Brisbane led the way in the transition from the four-handed 18ft Skiffs to the three-handers in the late 1950s, but it was the late Len Heffernan who took up the challenge to introduce the new style boats to Sydney, when the local clubs initially refused to accept their registration.

 

Heffernan, who was a designer and builder as well as a champion skipper, saw the potential of the Bob Miller (later known as Ben Lexcen) light three-hander concept and was determined to get the new style boats racing in Sydney.

 

The 18s of the 1950s were large-hulled, big sail-area carriers manned by crews of five or six.  The new, smaller, lighter three-handers with moderate sail areas could plane upwind.

 

Len Heffernan had won the 1958 Giltinan Championship on Sydney Harbour, with Jantzen Girl III, and the following season won the Australian Championship on the Brisbane River from Bob Miller’s radical hard-chined plywood skiff Taipan.

 

Heffernan later recalled, “that (Miller’s) boat was so fast on the wind, that’s what sold me on the three-handers, but the spinnakers were too small.  In very light conditions, we were too fast downwind for it on the Brisbane River.”

 

Miller took Taipan to Auckland in 1960 for the Giltinan Championship but delegates made him cut big holes in the foredeck and side decks to meet the class definition of an ‘open boat.

 

Heffernan tried to get the Sydney Flying Squadron to allow three-handers to race with the club, but many members wanted to retain the ‘open boat’ spirit of the older 18s, with their massive sail plans and large crews, and strongly resisted the move.

 

Heffernan built a compromise four-handed boat for the following season while Miller built Venom.
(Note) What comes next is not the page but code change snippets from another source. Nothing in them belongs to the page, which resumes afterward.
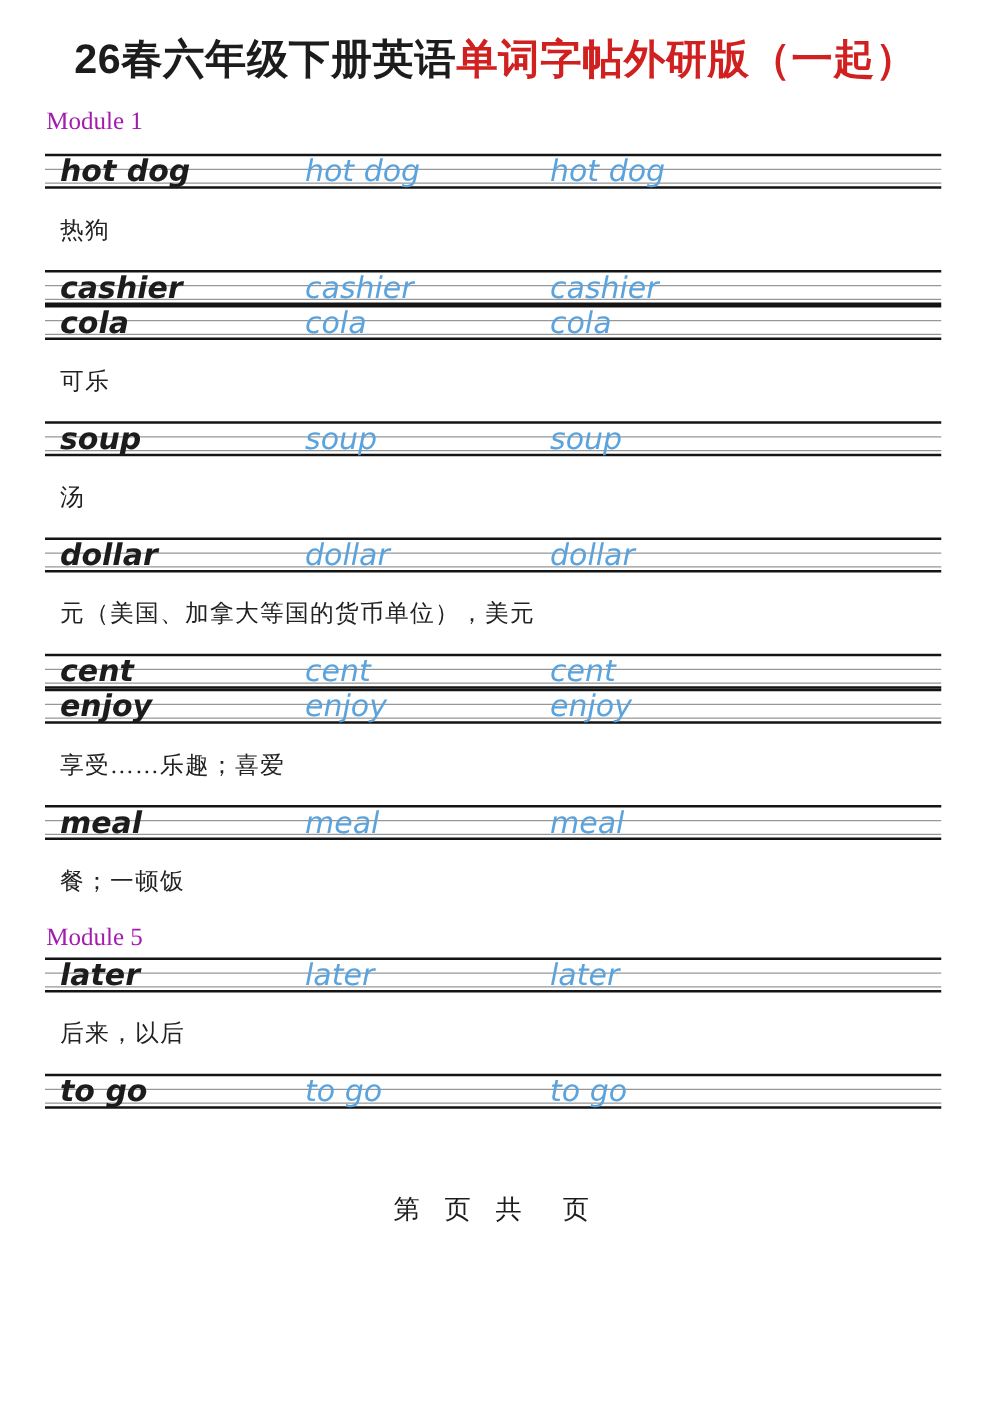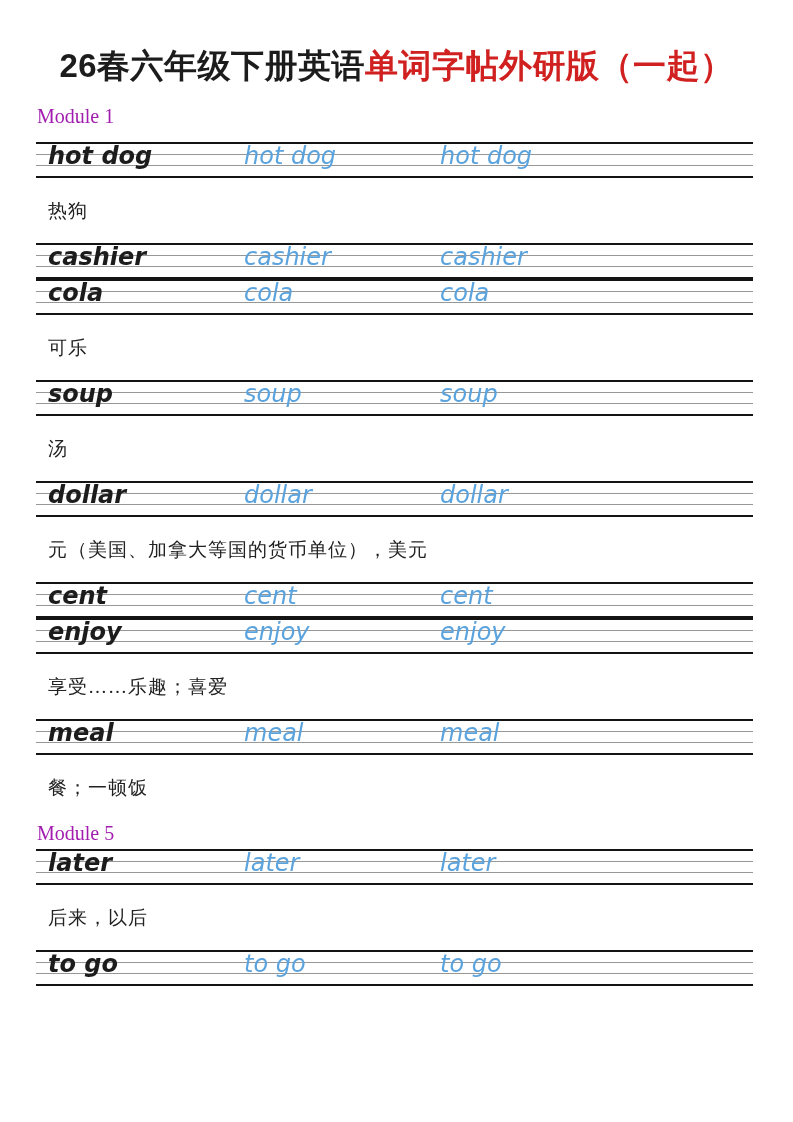"26春六年级下册英语单词字帖外研版（一起）" .title { margin-top: 19px -> none }
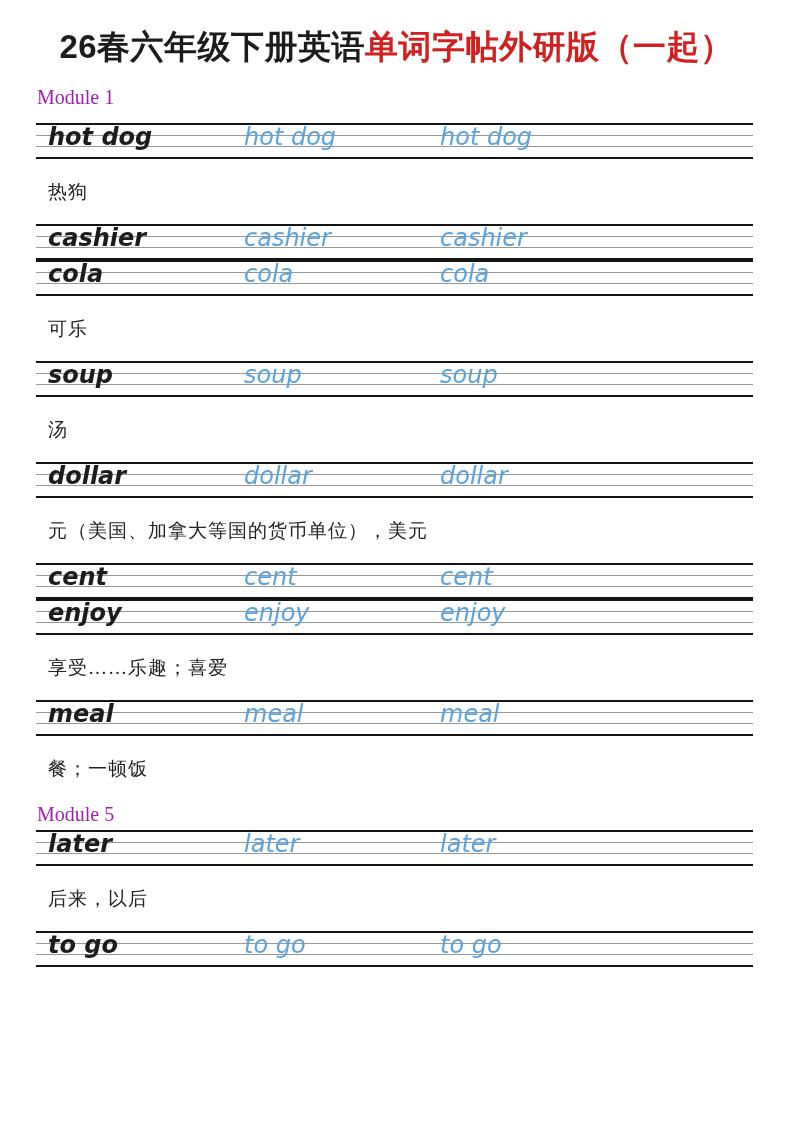"hot dog" .practice { height: 36px -> 28px }
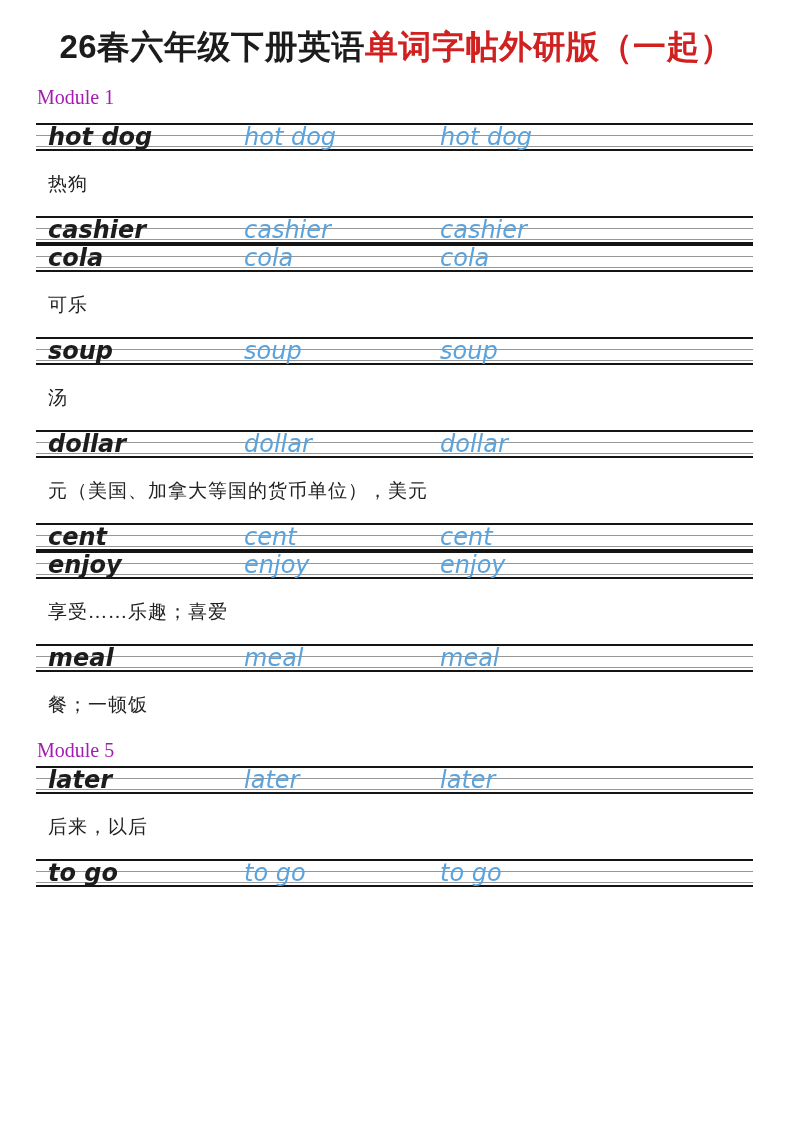"第 页 共 页" div.footer { html: none -> <div>第 页 共 页</div> }
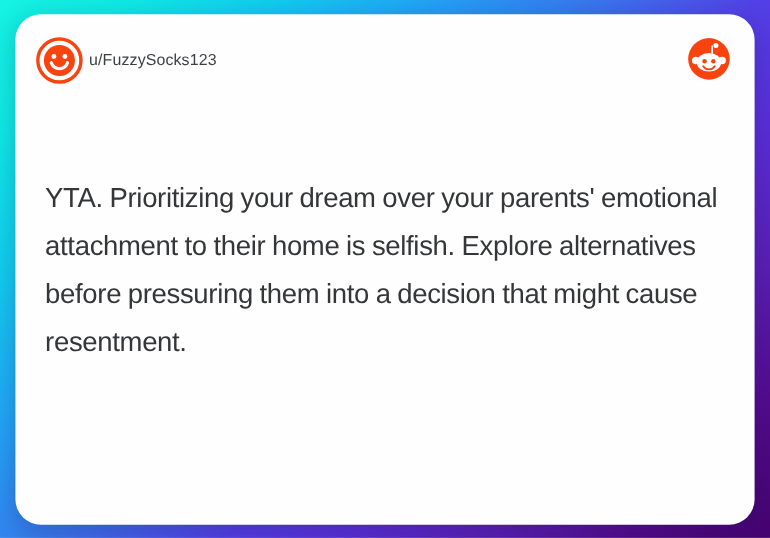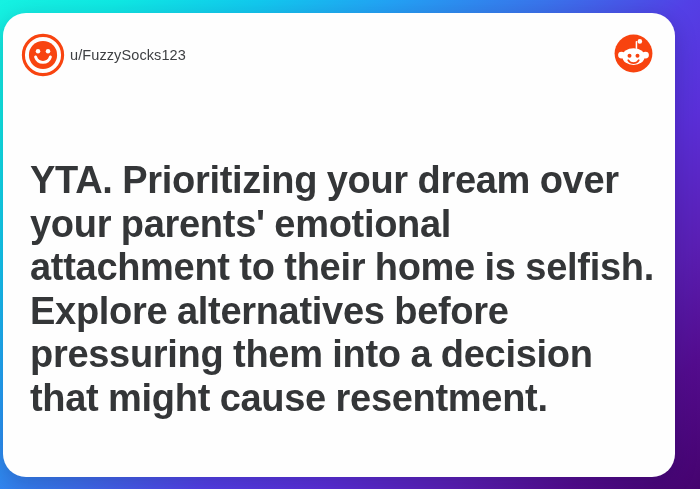"u/FuzzySocks123" #card { left: 3px -> 14px }
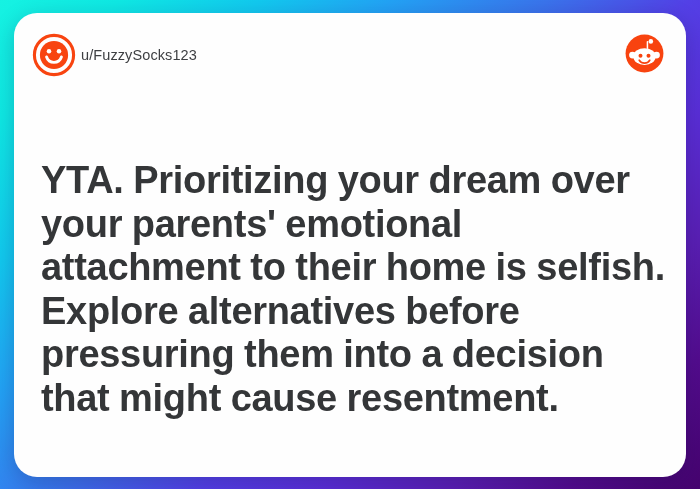"YTA. Prioritizing your dream over" #post-text { font-size: 38px -> 25px; font-weight: 700 -> 400 }
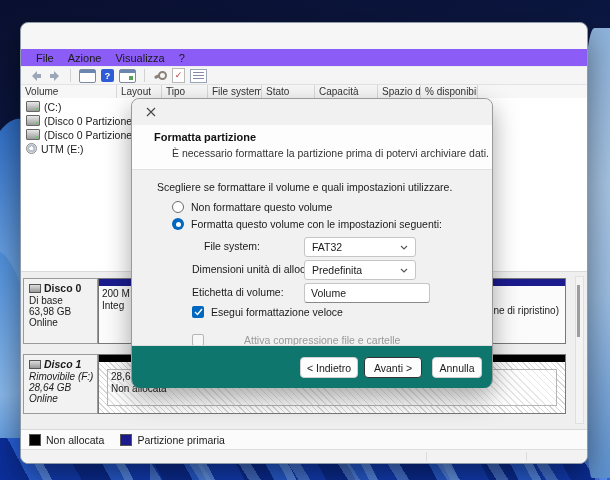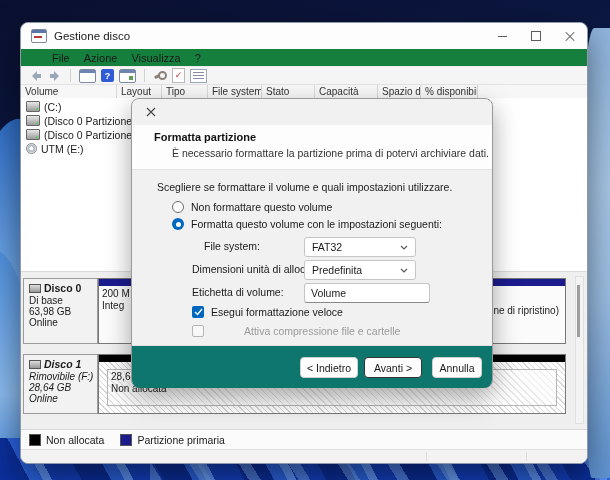"Gestione disco" div.abs { html: <div> <div></div> <div>Gestione disco</div> <div> <div> <div></div> </div> <div> <div></div> </div> <div> <div></div> </div> </div> </div> -> none }
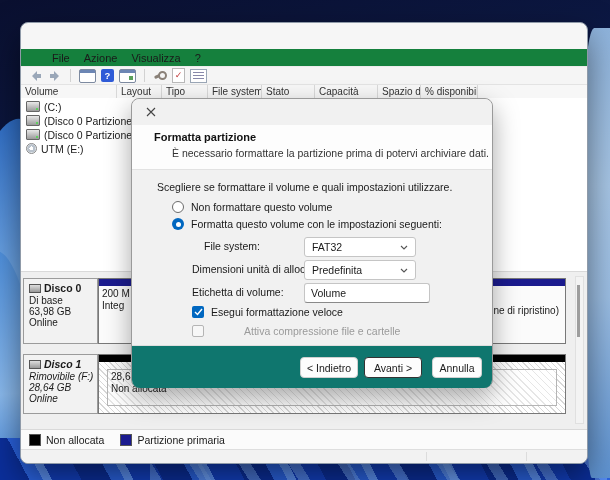"File" #menubar { background: #15803d -> #8b5cf6; padding-left: 24px -> 8px }
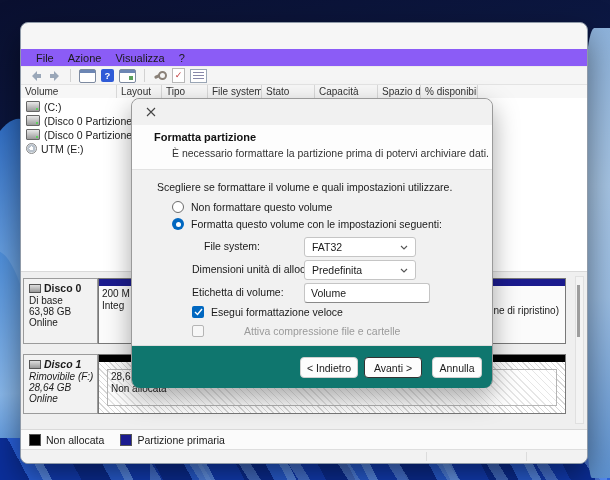"Attiva compressione file e cartelle" div.opt-row { top: 226px -> 235px }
With the four-handed, Jantzen Girl 6, Heffernan won the first heat of the 1961 JJs on the Brisbane River but Miller, who had ‘corrected’ the Taipan design when he built Venom, easily won the title.

 

Back in Sydney, Heffernan finally got the three-handers accepted by the SFS.  Unfortunately it was September which was too late for him to build one for the new season.  He decided to go to Brisbane and bought Taipan which he re-named Crystal Lad and, with new sails, easily won the 1961-1962 Australian Championship in Cairns, NQ.

 

Heffernan spent nearly 12 months building six three-handers to the Taipan/Venom style and got the ‘new boat’ going in Sydney.  He won two of his five Australian Championship victories in one of them, Aberdare.

 

The boats were cold-moulded with two skins of cedar angled at about 45 degrees.  They had a plywood floor and, unlike the hard-chined Taipan, were round-bilged, mainly for appearance.

 

Another one of the boats, Schemer, easily won the 1963 Giltinan Championship for Ken Beashel, then the same boat, re-named TraveLodge, gave Bob Holmes the first of his five Giltinan Championship victories with a win on Sydney Harbour in 1965.

 

As well as his 1958 Giltinan victory, Heffernan won five Australian championships between 1958 and 1964.

 

Another champion in the early 1960s was Ken Beashel, who preferred the 16 Footers, but also starred as a two-time winner of the JJ Giltinan world 18ft Skiff Championship in the 1960s.

 

Ken, son of the long-time League Secretary Alf Beashel, was a very successful designer, builder and competitor in the 16s, and won the Australian 16 Footer Championship in 1961-1962.

 

His success in the 16s naturally drew offers to join the 18ft Skiff fleet at the League.  Although reluctant at first, Ken finally accepted an offer to sail the Len Heffernan-built Schemer and won the 1963 Giltinan Championship in Auckland.

 

Beashel later told famed Australian yachting journalist, Bob Ross, “we had three wins in five races and I think we could have won every race we sailed in that boat, but sometimes we missed tacks.”

 

An incredible incident occurred during Race 3 of the championship when a RNZAF launch, carrying a TV cameraman, and Schemer collided while Schemer was holding an almost unbeatable lead.

 

Beashel managed to climb aboard the launch for a short, effective visit.  He recalled, “I managed to climb up the stem and got on board.  I told him what I thought of him with my hands, then jumped back into the water to check my damaged boat.”

 

The following season Beashel returned to designing, building and sailing 16s, but just before the 1964 JJs, boat owner Benny Walsh persuaded him to sail Schemer again.  Without his full crew and no preparation, he was runner-up to Cliff Monkhouse, in a new boat named Toogara.

 

Beashel crewed aboard Sir Frank Packer’s Gretel in the selection series for the 1967 America’s Cup and, through that association, persuaded Sir Frank to sponsor a new 18 Footer, Daily Telegraph, to contest the 1968 Giltinan Championship in Auckland.

 

He designed ‘Daily Telegraph’ with a finer hull to handle the bumpy tidal chop on Auckland’s Waitemata Harbour, a lesson he learned with Schemer in 1963.  It was a winner for Beashel as Daily Telegraph scored three wins and two seconds in the five-race series.

 

It was the last international or national 18 Footer win for either Len Heffernan or Ken Beashel.

 

(We acknowledge information from Bob Ross and John Stanley to produce this story)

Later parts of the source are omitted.